In addition, 3.5 million shares are being allocated under the company’s LTIP to 21 senior executives. These will be subject to performance criteria which have yet to be finalised. The cost for 2001/02 will be approximately £2 million (in addition to the cost of £0.8 million in respect of awards previously made). These awards are being made from shares already held by the Employee Trust.


As noted above, synergies arising from the Booker acquisition are expected to be approximately £8 million for the current period. The Company, assisted by
PricewaterhouseCoopers, has carried out an initial evaluation of the potential benefits for 2001/02 and these are expected to be approximately £20 million.

Current Trading and Prospects

Like for like sales for the 10 weeks to 10th March have been

Group 0.0%
Iceland -3.2%
Booker 1.9%

Average weekly net debt for the 36 weeks to 10 March 2001 was £529 million.

This announcement, together with the statement of 31 January, redefines the current profitability and performance of the Group. Sales performance at Iceland has declined in recent months and the Company is busy building plans to re-establish its credentials with its core customer base.
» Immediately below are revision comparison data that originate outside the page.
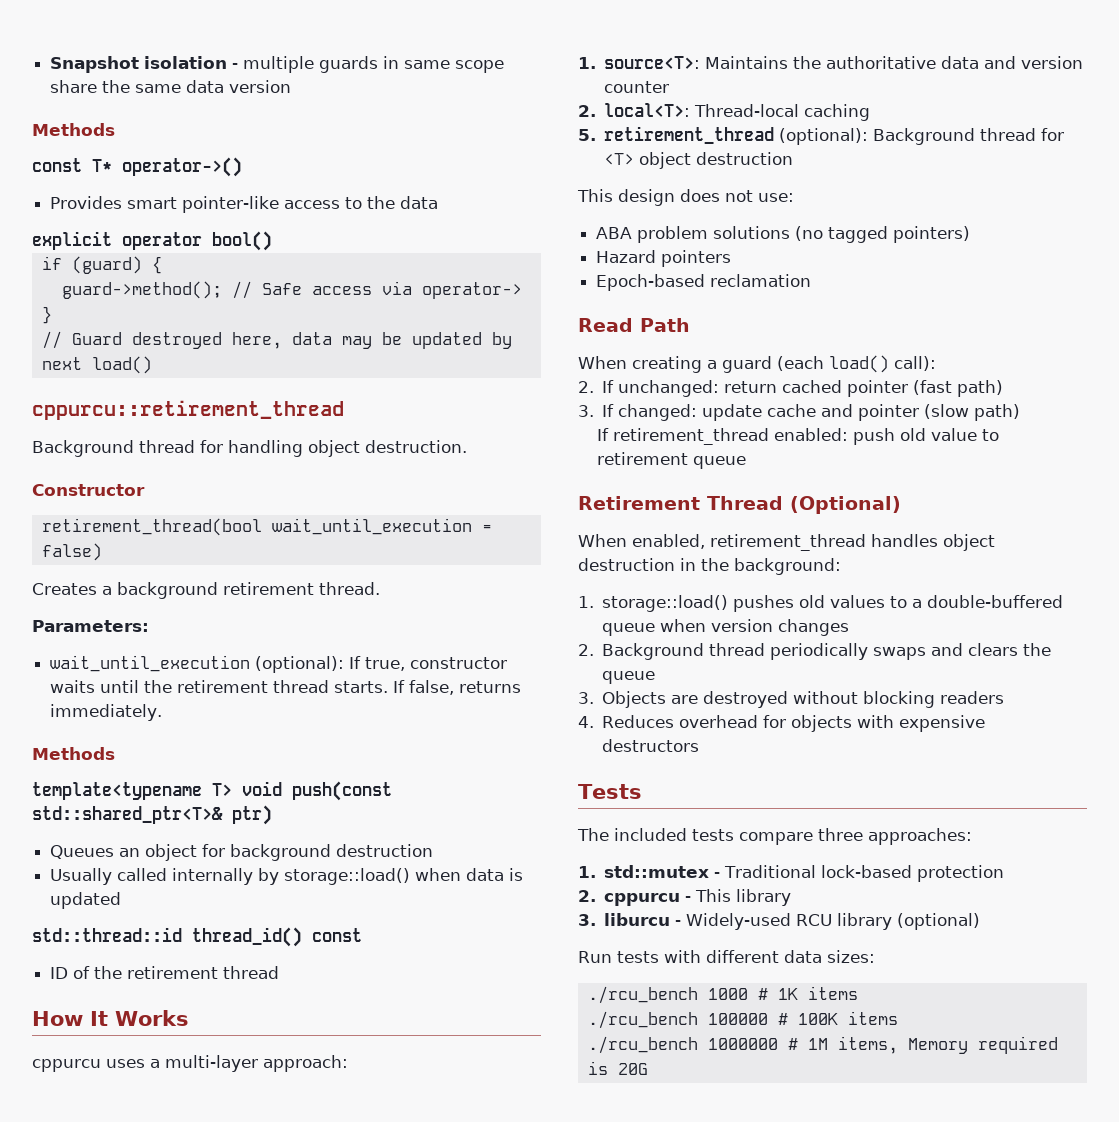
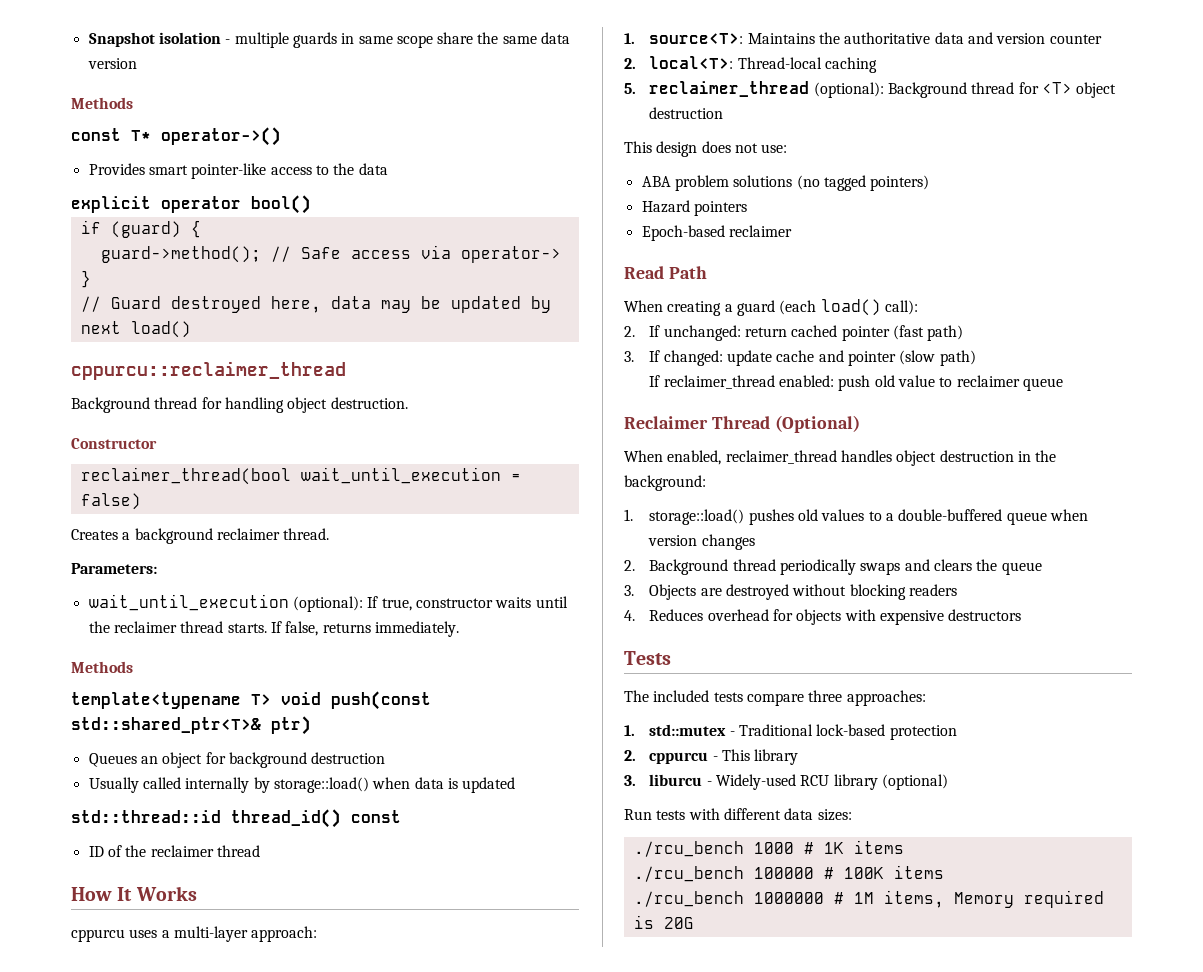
- cppurcu::retirement_thread
+ cppurcu::reclaimer_thread
- retirement_thread(bool wait_until_execution = false)
+ reclaimer_thread(bool wait_until_execution = false)
- Creates a background retirement thread.
+ Creates a background reclaimer thread.
- wait_until_execution (optional): If true, constructor waits until the retirement thread starts.
+ wait_until_execution (optional): If true, constructor waits until the reclaimer thread starts.
- ID of the retirement thread
+ ID of the reclaimer thread
- 5. retirement_thread (optional): Background thread for <T> object destruction
+ 5. reclaimer_thread (optional): Background thread for <T> object destruction
- Epoch-based reclamation
+ Epoch-based reclaimer
- If retirement_thread enabled: push old value to retirement queue
- Retirement Thread (Optional)
+ If reclaimer_thread enabled: push old value to reclaimer queue
+ Reclaimer Thread (Optional)
- When enabled, retirement_thread handles object destruction in the background:
+ When enabled, reclaimer_thread handles object destruction in the background:

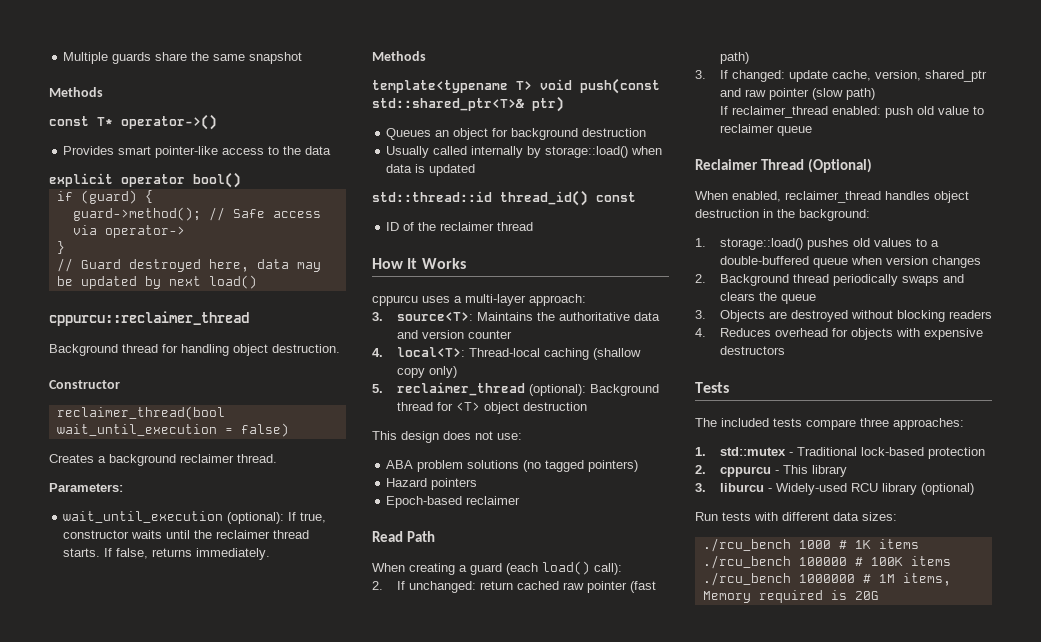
- Snapshot isolation - multiple guards in same scope share the same data version
+ Multiple guards share the same snapshot
- 1. source<T>: Maintains the authoritative data and version counter
+ 3. source<T>: Maintains the authoritative data and version counter
- 2. local<T>: Thread-local caching
+ 4. local<T>: Thread-local caching (shallow copy only)
- 2. If unchanged: return cached pointer (fast path)
+ 2. If unchanged: return cached raw pointer (fast path)
- 3. If changed: update cache and pointer (slow path)
+ 3. If changed: update cache, version, shared_ptr and raw pointer (slow path)

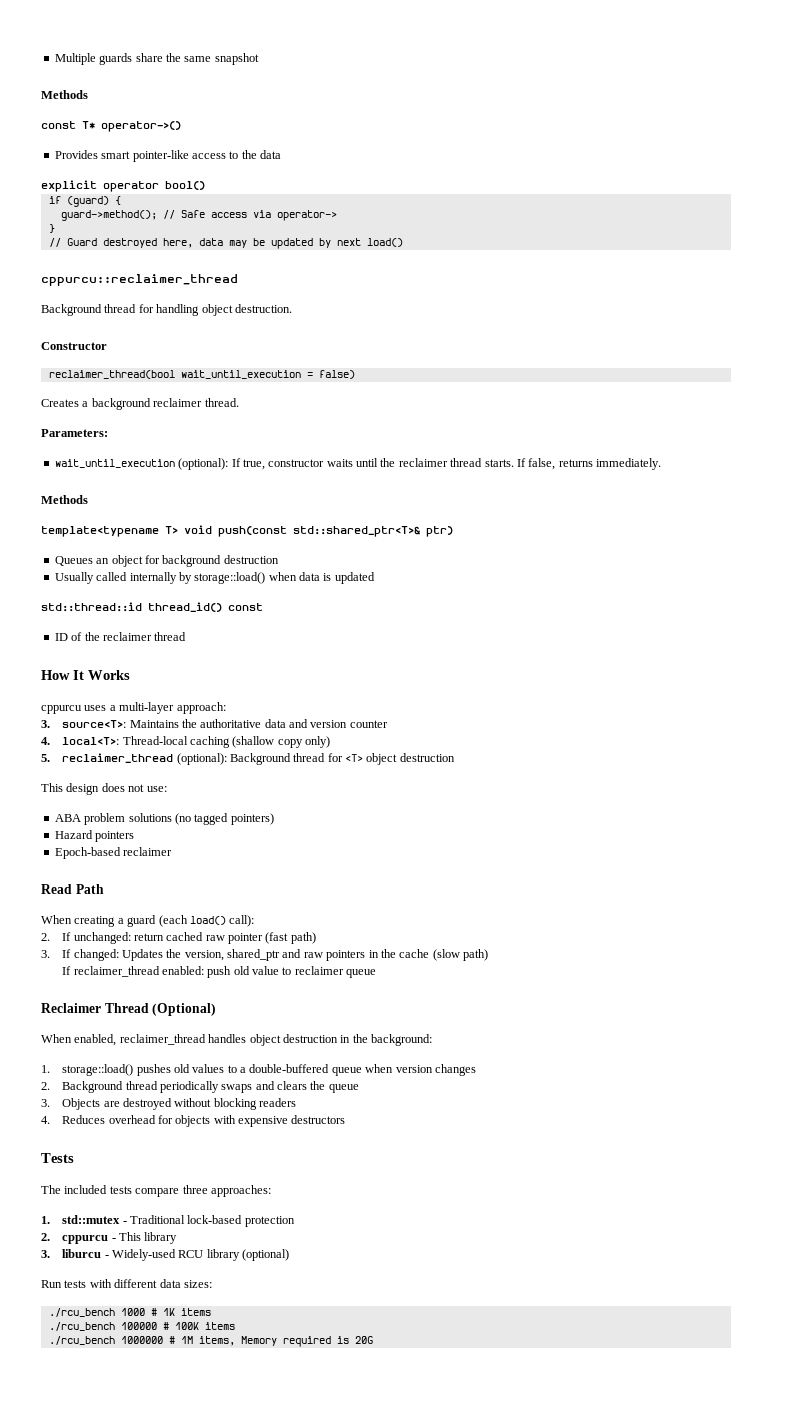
- 3. If changed: update cache, version, shared_ptr and raw pointer (slow path)
+ 3. If changed: Updates the version, shared_ptr and raw pointers in the cache (slow path)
In particular, the flawed implementation of the organic food proposition has to be corrected through re-positioning of the frozen food offer.

A plan for the strategic development of each business area within the Group will be completed by the end of June. Above all, the right calibre of senior management must be developed. The Group is in a recovery phase and the Company is prepared for the lengthy process of rehabilitation.

Areas of opportunity are emerging as potential high growth businesses for the future particularly home shopping and food service, and the company is anticipating further investment in these areas during 2001/02 and beyond. The new management team is confident the unique mix of retail, wholesale and catering business activities provides a platform to create real value for shareholders.

Results Presentation

There will be a presentation to shareholders and analysts at THE BREWERY, Chiswell Street, at 9.30 am today.

Commenting on today’s announcement, Chief Executive Bill Grimsey said:
“I remain confident of the fundamental strength of the Iceland and Booker brands, and the advantages we can derive from our unique mix of businesses addressing the food retail, cash and carry and foodservice market channels. Together these provide us with a strong platform for the creation of shareholder value in the years ahead.”



Bill Grimsey, Chief Executive 020 7796 4133
Bill Hoskins, Finance Director 020 7796 4133
(on 15 March)

Hudson Sandler:

Michael Sandler 020 7796 4133
Keith Hann 020 7796 4133
Andrew Hayes 020 7796 4133

To download this release and a detailed copy of the Group profit and loss account click here. (76kb)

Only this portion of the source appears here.